Dine with the Locals
When it comes to seeking out local dining experiences around the world, there is a large variety of innovative food tours to choose from. Additionally, when travelling, seek out the places that the locals eat at. Depending upon the city you find yourself in, it should be relatively simple to find a street cart and sample some of the unique local scene. Alternatively, travellers can search for creative programmes that bring them into a local’s home.
A social enterprise that facilitates authentic local food and experiences is the Cambodia-based ‘Dine with the Locals’ programme. Offering local food experiences in Phnom Penh, Siem Reap, Battambang and Banteay Meanchey, the programme allows tourists to explore cooking with locals and learn the differences between Cambodian street food and homemade Khmer food.
Travellers can choose from a variety of hosts, and the programme ensures that three delicious Khmer dishes will be cooked and shared. You can choose to get your hands dirty and help your host cook or be a bit more hands-off and just watch. However, the programme allows you to have lunch or dinner with a Khmer family afterwards. Some of the hosts also teach skills such as organic farming, silk weaving and modern Khmer art.
‘Dine With the Locals’ aims to provide additional income to Khmer families while facilitating relationships and allowing hosts, despite language barriers, to connect with travellers and the tourism industry. It is truly a wonderful initiative, and the response of interested tourists has been overwhelming.
On a recent getaway to Siem Reap, I participated in the ‘Dine With the Locals’ programme.

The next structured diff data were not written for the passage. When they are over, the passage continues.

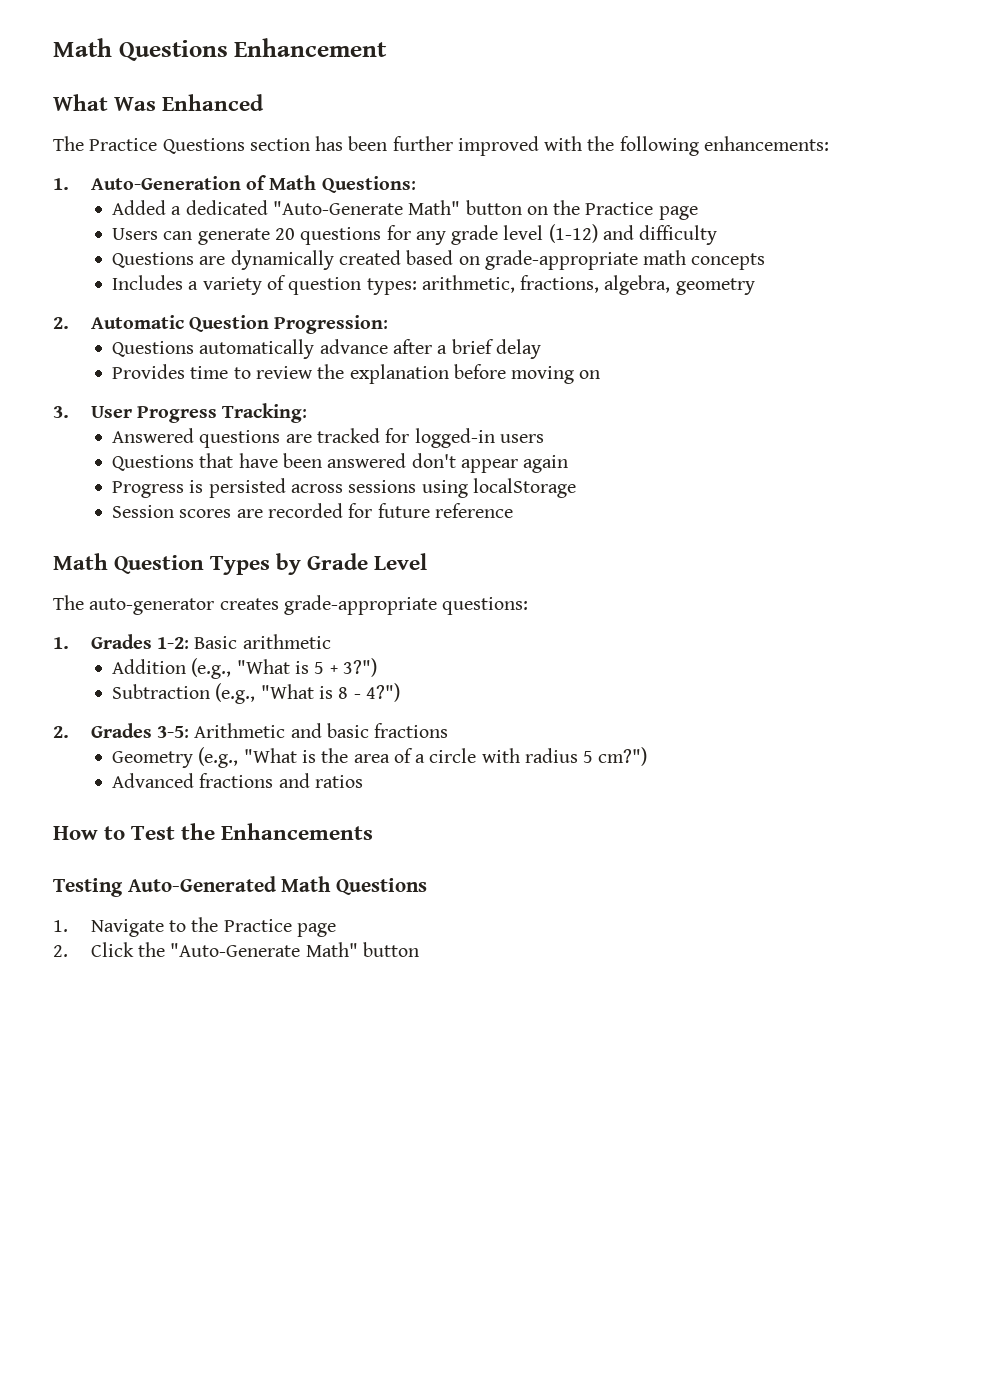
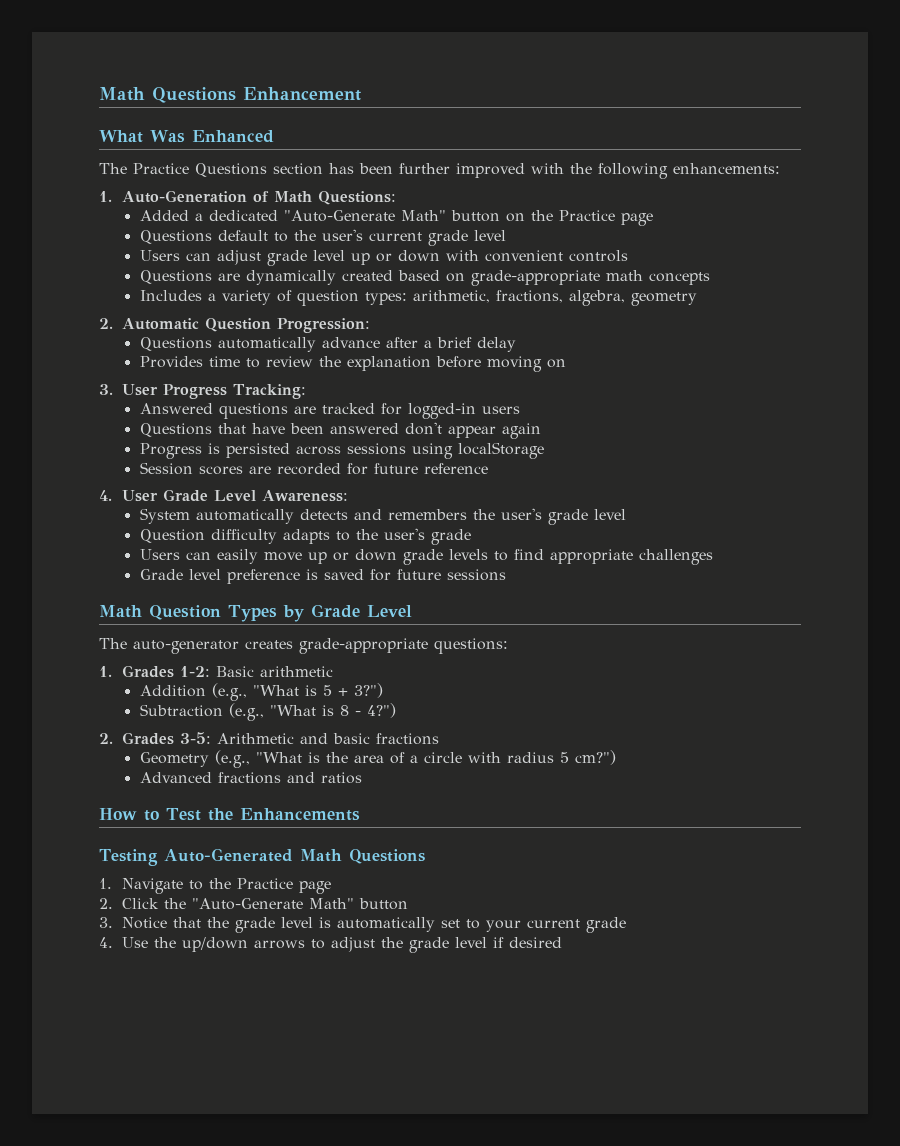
- Users can generate 20 questions for any grade level (1-12) and difficulty
+ Questions default to the user's current grade level
+ Users can adjust grade level up or down with convenient controls
+ 4. User Grade Level Awareness:
+ System automatically detects and remembers the user's grade level
+ Question difficulty adapts to the user's grade
+ Users can easily move up or down grade levels to find appropriate challenges
+ Grade level preference is saved for future sessions
+ 3. Notice that the grade level is automatically set to your current grade
+ 4. Use the up/down arrows to adjust the grade level if desired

It was a tremendous experience. I had such an enjoyable time meeting a local Khmer family, cooking with them, being shown around their home and just enjoying a simple yet delicious meal of fresh fish, vegetables and fruit together. In the words of the late Anthony Bourdain, “You learn a lot about someone when you share a meal to-gether.”
While sampling Michelin Guide street food around the world is certainly appealing for many, experiences like the one provided from the ‘Dine With the Locals’ programme are more enriching and allow travellers to gain insight into a truly local way of life. With the surge of Airbnb bookings across a variety of countries and the introduction of ‘Airbnb Experiences’, it begs the question when such intimate local experiences might come to Phuket. There is no doubt that the island is definitely ready for it. After all, you can learn much more from deep interactions with locals than you can from just slurping down a bowl of noodles.